A long straight line of uniform charge density

c/m

is surrounded by an insulating

medium out to a radius Rm. Find

D

: Also find the electric field in the

region outside the insulation. Explain why the electric field cannot be found

in the insulation region.

To tackle this problem, we need to understand the behavior of electric fields around charged objects, particularly in the context of a long straight line of uniform charge density. Let's break this down step by step.

Understanding Charge Density and Electric Displacement Field (D)

First, let's define the charge density. If we have a long straight line with a uniform charge density denoted by λ (lambda, in coulombs per meter), we can express the electric displacement field, D, in the surrounding medium. The electric displacement field is related to the free charge density and the permittivity of the medium.

Calculating D in the Surrounding Medium

For a long straight line of charge, the electric displacement field D at a distance r from the line can be calculated using Gauss's law for electric displacement:

• The formula for D is given by: D = λ / (2πr)
• Here, λ is the linear charge density, and r is the radial distance from the line of charge.
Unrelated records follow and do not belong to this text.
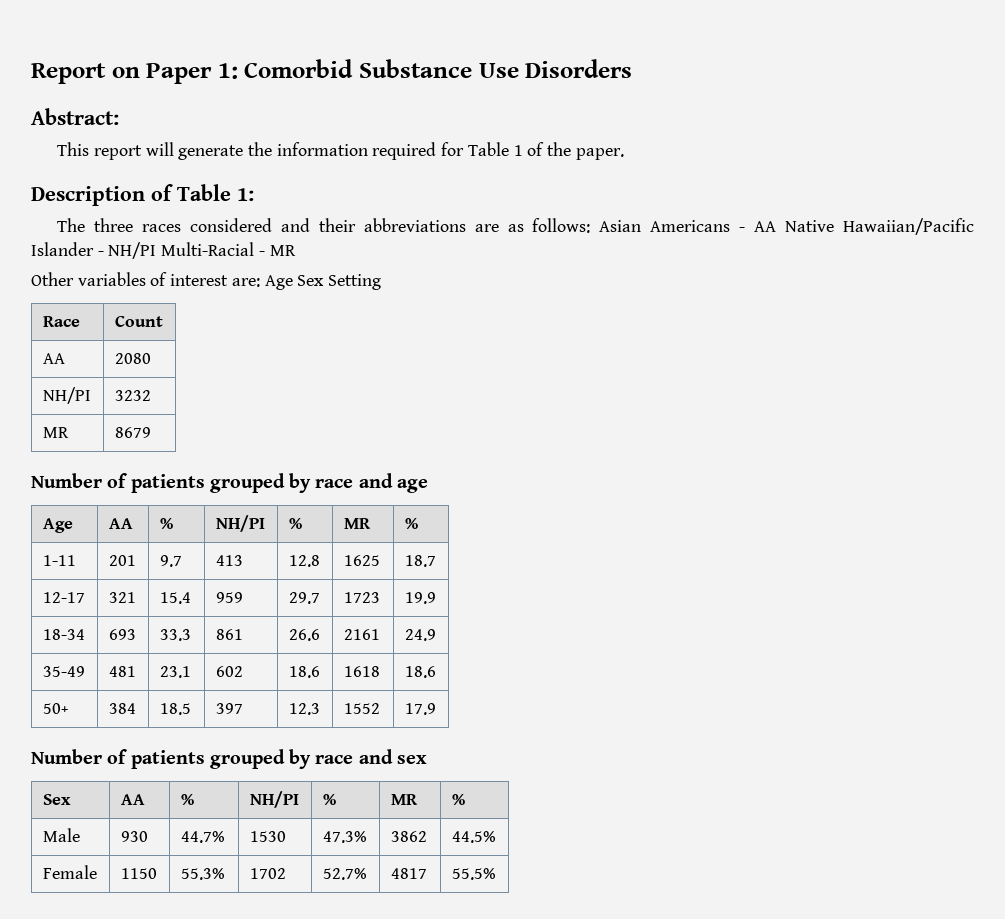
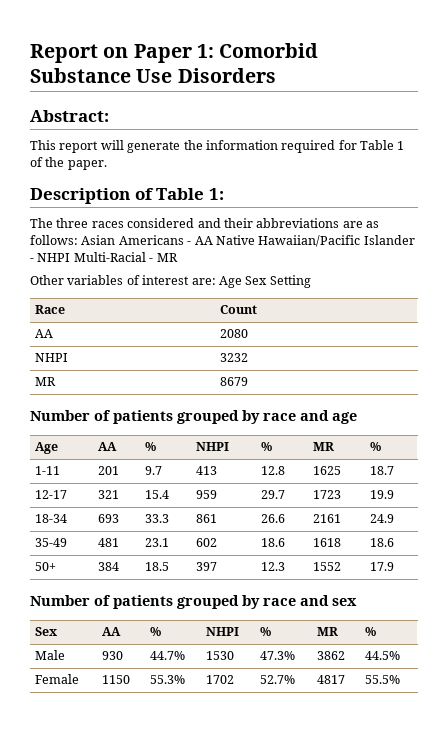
[108,242,157,259] NH/PI -> [37,253,71,262] NHPI
[42,387,91,404] NH/PI -> [35,353,69,362] NHPI
[215,515,265,532] NH/PI -> [196,442,230,451] NHPI
[249,791,299,808] NH/PI -> [206,627,240,636] NHPI

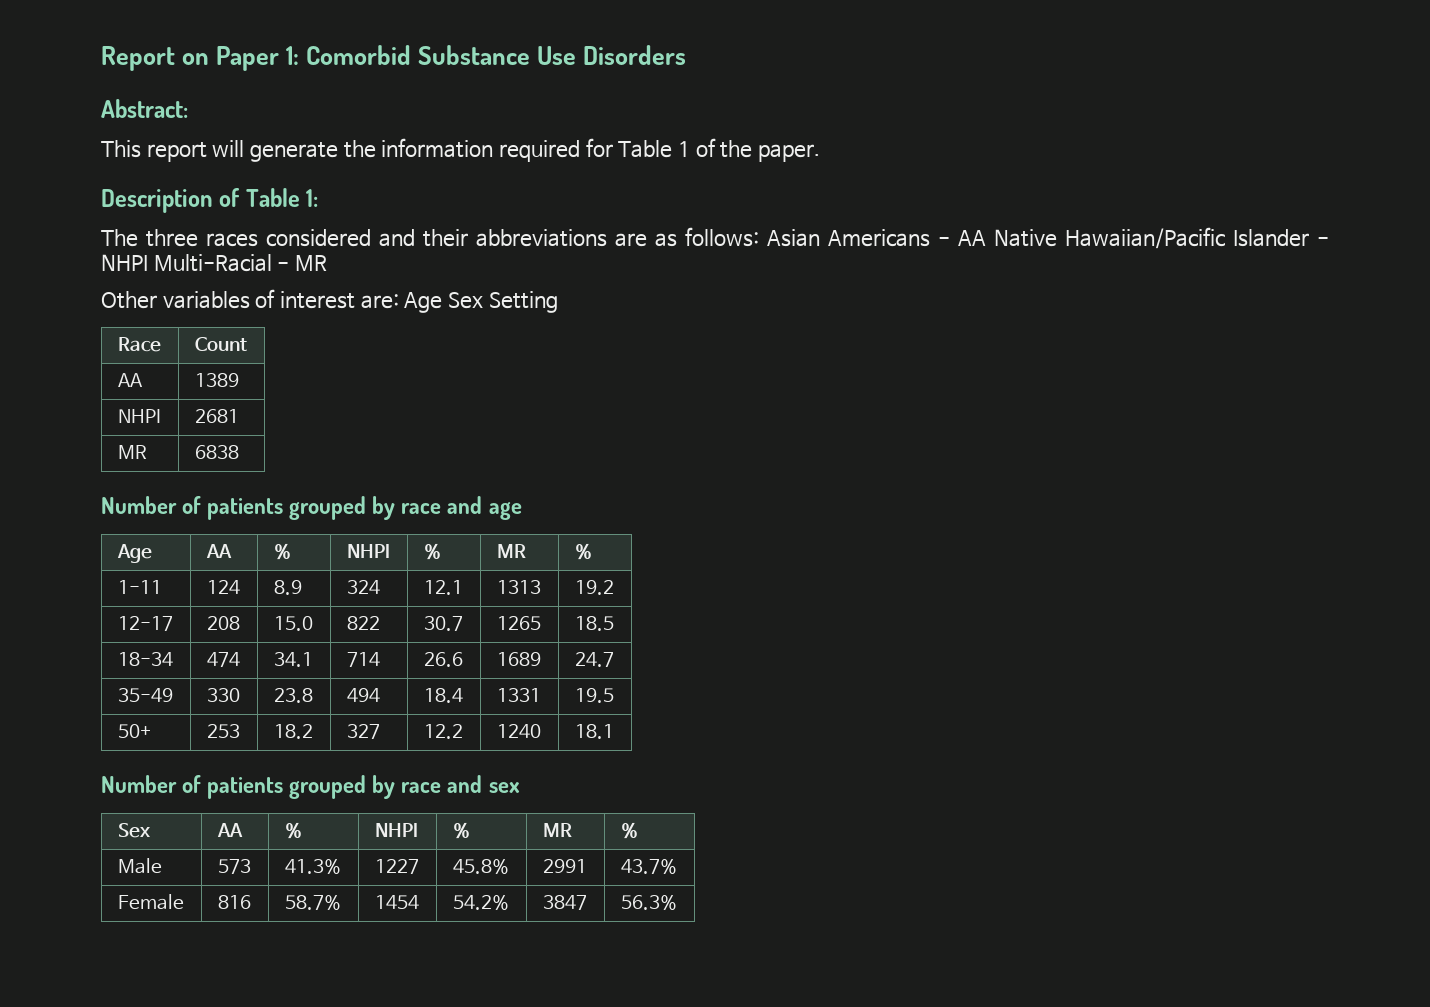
[220,329,249,338] [35,353,69,362] [220,353,249,362] [35,377,57,386] [220,377,249,386] 2080 // NHPI | 3232 // MR | 8679 -> [194,373,239,387] [117,409,161,423] [194,409,239,423] [117,445,147,459] [194,445,239,459] 1389 // NHPI | 2681 // MR | 6838
[98,466,120,475] [145,466,163,475] [196,466,218,475] [261,466,286,475] [313,466,342,475] [370,466,395,475] [35,490,68,499] [98,490,120,499] [145,490,170,499] [196,490,218,499] [261,490,286,499] [313,490,342,499] [370,490,395,499] [35,514,68,523] [98,514,120,523] [145,514,170,523] [196,514,218,523] 201 | 9.7 | 413 | 12.8 | 1625 | 18.7 // 12-17 | 321 | 15.4 | 959 | 29.7 | 1723 | 19.9 // 18-34 | 693 | 33.3 | 861 -> [206,580,240,594] [273,580,302,595] [346,580,380,594] [423,580,463,595] [496,580,541,594] [574,580,614,595] [117,616,173,631] [206,616,240,630] [273,616,313,631] [346,616,380,630] [423,616,463,631] [496,616,541,630] [574,616,614,631] [117,652,173,666] [206,652,240,667] [273,652,313,667] [346,652,380,667] 124 | 8.9 | 324 | 12.1 | 1313 | 19.2 // 12-17 | 208 | 15.0 | 822 | 30.7 | 1265 | 18.5 // 18-34 | 474 | 34.1 | 714
[313,514,342,523] [370,514,395,523] 2161 | 24.9 -> [496,652,541,666] [574,652,614,667] 1689 | 24.7
[98,538,120,547] [145,538,170,547] [196,538,218,547] [261,538,286,547] [313,538,342,547] [370,538,395,547] [35,562,57,571] [98,562,120,571] [145,562,170,571] [196,562,218,571] [261,562,286,571] [313,562,342,571] [370,562,395,571] 481 | 23.1 | 602 | 18.6 | 1618 | 18.6 // 50+ | 384 | 18.5 | 397 | 12.3 | 1552 | 17.9 -> [206,688,240,702] [273,688,313,703] [346,688,380,702] [423,688,463,703] [496,688,541,702] [574,688,614,703] [117,724,151,738] [206,724,240,738] [273,724,313,739] [346,724,380,739] [423,724,463,739] [496,724,541,738] [574,724,614,739] 330 | 23.8 | 494 | 18.4 | 1331 | 19.5 // 50+ | 253 | 18.2 | 327 | 12.2 | 1240 | 18.1
[102,651,124,660] [150,651,186,660] [206,651,235,660] [260,651,296,660] [317,651,346,660] [365,651,401,660] [35,674,80,684] [102,675,131,684] [150,675,186,684] [206,675,235,684] [260,675,296,684] [317,675,346,684] [365,675,401,684] 930 | 44.7% | 1530 | 47.3% | 3862 | 44.5% // Female | 1150 | 55.3% | 1702 | 52.7% | 4817 | 55.5% -> [217,859,251,874] [284,859,341,874] [374,859,419,874] [452,859,509,874] [542,859,587,873] [620,859,677,874] [117,894,184,910] [217,895,251,909] [284,895,341,910] [374,895,419,909] [452,895,509,910] [542,895,587,910] [620,895,677,910] 573 | 41.3% | 1227 | 45.8% | 2991 | 43.7% // Female | 816 | 58.7% | 1454 | 54.2% | 3847 | 56.3%

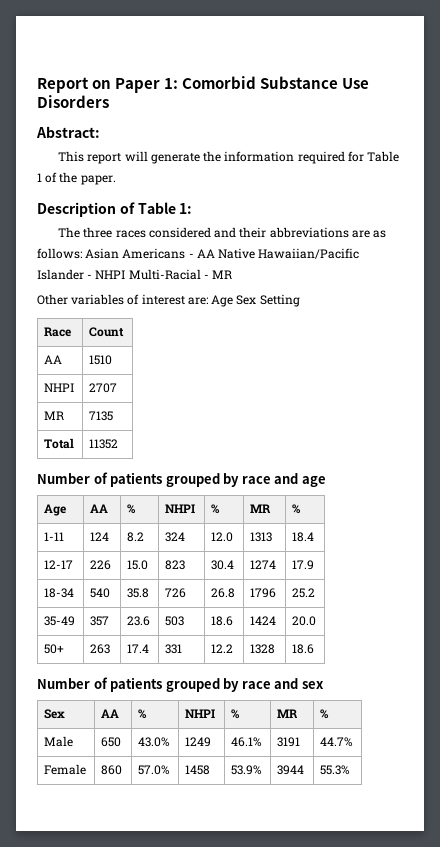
[194,373,239,387] [117,409,161,423] [194,409,239,423] [117,445,147,459] [194,445,239,459] 1389 // NHPI | 2681 // MR | 6838 -> [89,355,113,365] [44,383,75,392] [89,383,118,393] [44,411,65,420] [89,411,114,421] [44,438,75,449] [89,439,119,449] 1510 // NHPI | 2707 // MR | 7135 // Total | 11352
[273,580,302,595] 8.9 -> [127,532,145,542] 8.2
[423,580,463,595] 12.1 -> [211,532,234,542] 12.0
[574,580,614,595] 19.2 -> [292,532,315,542] 18.4
[206,616,240,630] 208 -> [90,560,112,570] 226
[346,616,380,630] [423,616,463,631] [496,616,541,630] [574,616,614,631] [117,652,173,666] [206,652,240,667] [273,652,313,667] [346,652,380,667] [423,652,463,667] [496,652,541,666] [574,652,614,667] [117,688,173,702] [206,688,240,702] [273,688,313,703] [346,688,380,702] [423,688,463,703] [496,688,541,702] [574,688,614,703] [117,724,151,738] [206,724,240,738] [273,724,313,739] [346,724,380,739] 822 | 30.7 | 1265 | 18.5 // 18-34 | 474 | 34.1 | 714 | 26.6 | 1689 | 24.7 // 35-49 | 330 | 23.8 | 494 | 18.4 | 1331 | 19.5 // 50+ | 253 | 18.2 | 327 -> [165,560,186,570] [211,560,235,570] [250,560,277,569] [292,560,315,570] [44,588,75,598] [90,588,111,598] [127,588,150,598] [165,588,187,598] [211,588,236,598] [250,588,277,598] [292,588,316,598] [44,616,76,626] [90,616,110,626] [127,616,151,626] [165,616,185,626] [211,616,234,626] [250,616,277,625] [292,616,317,626] [44,644,65,654] [90,644,111,654] [127,644,150,653] [165,644,183,654] 823 | 30.4 | 1274 | 17.9 // 18-34 | 540 | 35.8 | 726 | 26.8 | 1796 | 25.2 // 35-49 | 357 | 23.6 | 503 | 18.6 | 1424 | 20.0 // 50+ | 263 | 17.4 | 331
[496,724,541,738] [574,724,614,739] 1240 | 18.1 -> [250,644,276,654] [292,644,315,654] 1328 | 18.6
[217,859,251,874] [284,859,341,874] [374,859,419,874] [452,859,509,874] [542,859,587,873] [620,859,677,874] [117,894,184,910] [217,895,251,909] [284,895,341,910] [374,895,419,909] [452,895,509,910] [542,895,587,910] [620,895,677,910] 573 | 41.3% | 1227 | 45.8% | 2991 | 43.7% // Female | 816 | 58.7% | 1454 | 54.2% | 3847 | 56.3% -> [101,737,122,747] [138,737,171,747] [185,737,212,747] [231,737,263,747] [277,737,301,747] [320,737,354,747] [44,764,87,775] [101,765,123,775] [138,765,171,775] [185,765,211,775] [231,765,263,775] [277,765,305,775] [320,765,351,775] 650 | 43.0% | 1249 | 46.1% | 3191 | 44.7% // Female | 860 | 57.0% | 1458 | 53.9% | 3944 | 55.3%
So, outside the insulating medium (beyond radius R), the electric displacement field D can be expressed as:

D = λ / (2πr), where r > R.

Electric Field Outside the Insulation

Next, we need to find the electric field E in the region outside the insulation. The relationship between the electric field E and the electric displacement field D is given by:

E = D / ε, where ε is the permittivity of the medium.

Substituting the expression for D, we get:

E = λ / (2πεr).

This equation shows that the electric field decreases with distance from the line of charge, which is a characteristic behavior of electric fields around linear charge distributions.

Why the Electric Field Cannot Be Found in the Insulation Region

Now, let’s address why we cannot find the electric field in the insulating region itself. The key point here is that in a perfect insulator, there are no free charges available to respond to the electric field. This means that:

• The electric field inside an ideal insulator is zero because the charges cannot move to create a field.
• In the insulating material, any induced charges would be bound and unable to move freely.

Thus, while the electric field exists outside the insulating medium, it does not penetrate into the insulating material. This is a fundamental property of dielectrics and insulators, which is crucial in understanding how electric fields behave in different materials.

Summary of Key Points

To summarize:

• The electric displacement field D outside the insulation is given by D = λ / (2πr).
• The electric field E outside the insulation is E = λ / (2πεr).
• Inside the insulating region, the electric field is zero due to the lack of free charge movement.

This understanding of electric fields and displacement fields is essential in various applications, including capacitors, insulators, and understanding electrostatics in general. If you have any further questions or need clarification on any point, feel free to ask!